> _DIRECTIONS FOR THIS TASK_
Please report every line from the material that contains the word "align".

> _MATERIAL SUPPLIED_
----

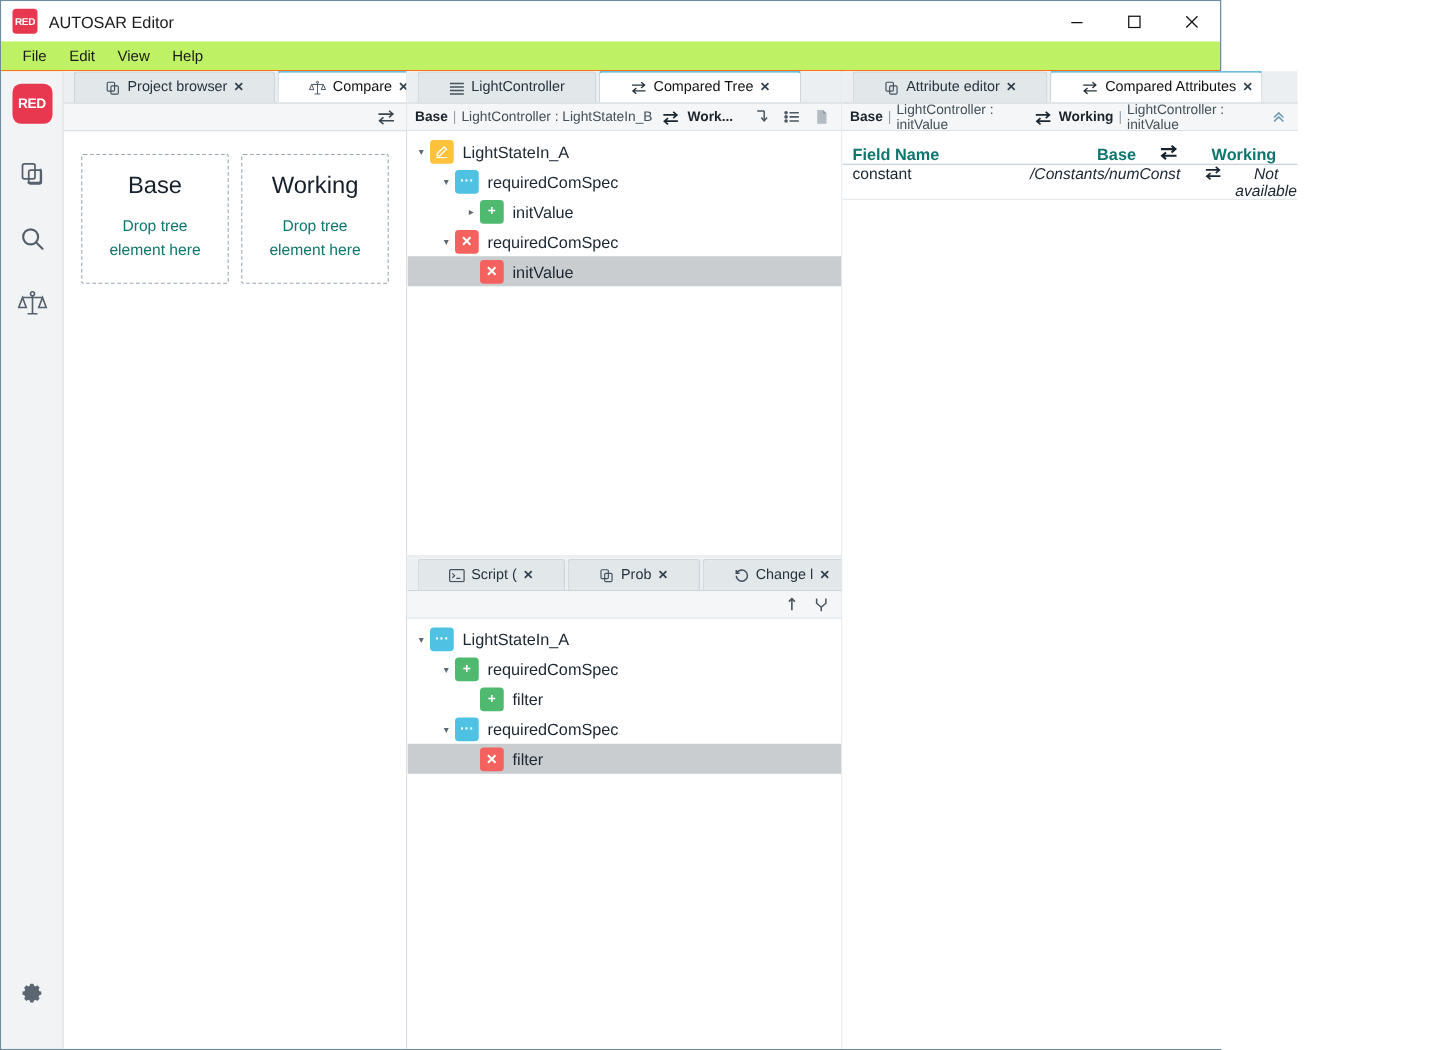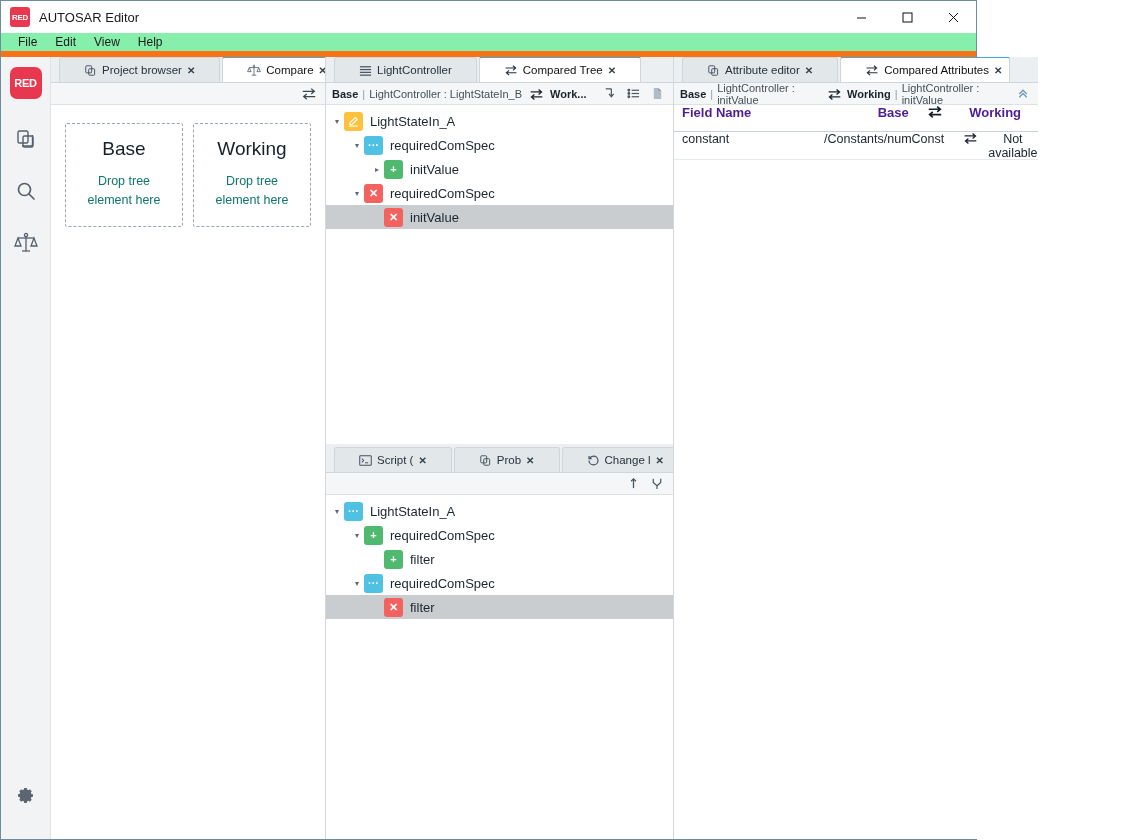--- a/index.html
+++ b/index.html
@@ -44,10 +44,10 @@
   
   .menubar {
     height: 24px; flex: 0 0 24px;
-    background: #86efac;
+    background: #bef264;
     display: flex; align-items: center;
     padding-left: 8px;
-    border-bottom: 6px solid #f97316;
+    border-bottom: 1px solid #f97316;
   }
   .menuitem {
     font-size: 12px; color: #1a1a1a;

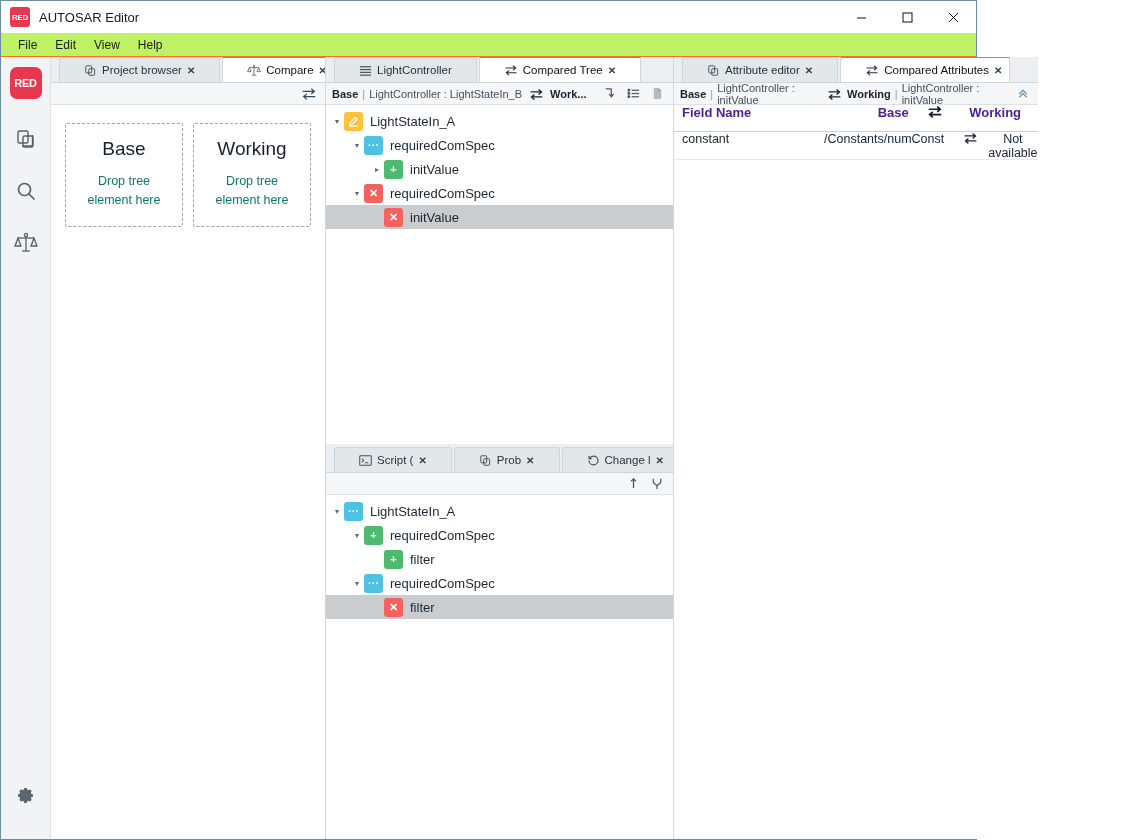--- a/index.html
+++ b/index.html
@@ -173,10 +173,10 @@
   .rightcol { flex: 1 1 auto; display: flex; flex-direction: column; min-height: 0; }
   .attrtable { flex: 1 1 auto; background: #fff; overflow: hidden; }
   .attr-head {
-    display: flex; align-items: flex-start; height: 27px;
+    display: flex; align-items: flex-end; height: 27px;
     border-bottom: 1px solid #c9d0d6;
     background: #fff;
-    font-size: 13px; font-weight: bold; color: #4c1d95;
+    font-size: 13px; font-weight: bold; color: #0f766e;
   }
   .attr-row {
     display: flex; align-items: flex-start; height: 28px;

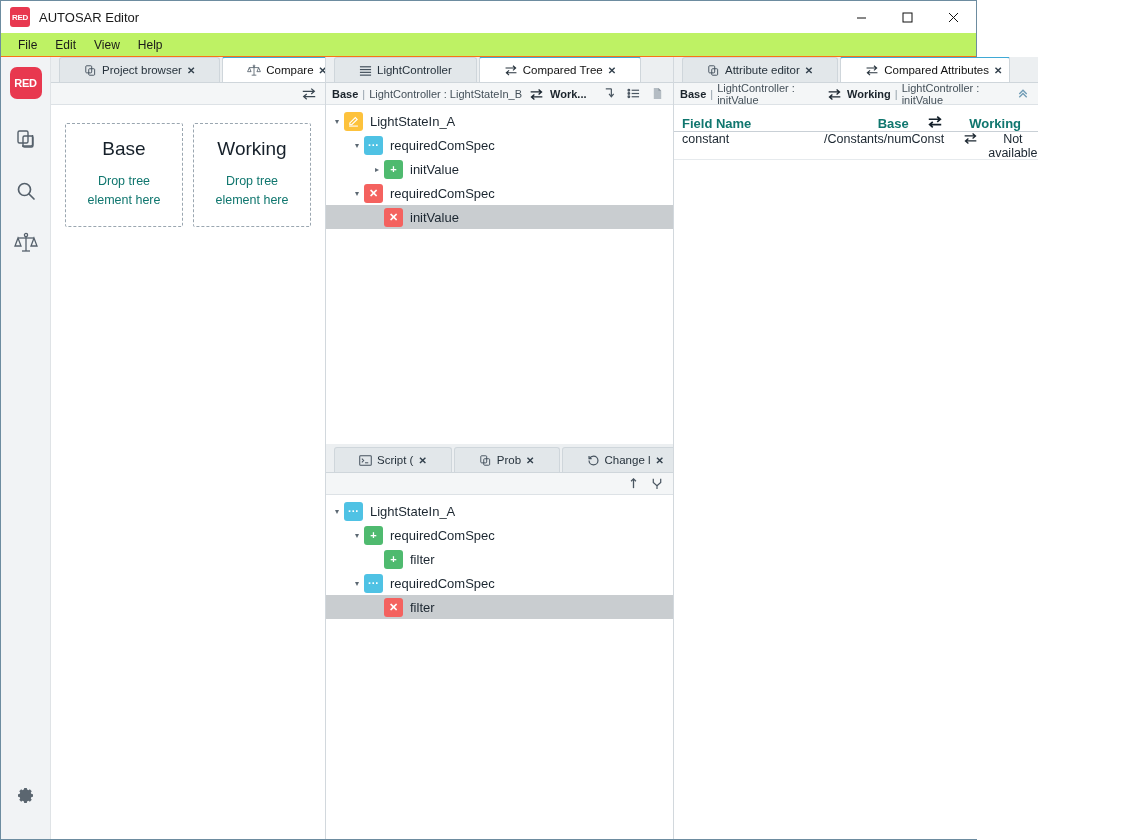--- a/index.html
+++ b/index.html
@@ -187,7 +187,7 @@
   .c-base  { flex: 1 1 0; text-align: right; padding-right: 8px; }
   .c-swap  { flex: 0 0 36px; text-align: center; color: #1b2630; }
   .c-work  { flex: 1 1 0; text-align: center; }
-  .attr-row .c-base, .attr-row .c-work { }
+  .attr-row .c-base, .attr-row .c-work { font-style: italic; }
 
   
   .statusbar {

----

> _EXERCISE RESPONSE_
     display: flex; align-items: center;
-    display: flex; align-items: flex-start; height: 27px;
+    display: flex; align-items: flex-end; height: 27px;
     display: flex; align-items: flex-start; height: 28px;
   .c-base  { flex: 1 1 0; text-align: right; padding-right: 8px; }
   .c-swap  { flex: 0 0 36px; text-align: center; color: #1b2630; }
   .c-work  { flex: 1 1 0; text-align: center; }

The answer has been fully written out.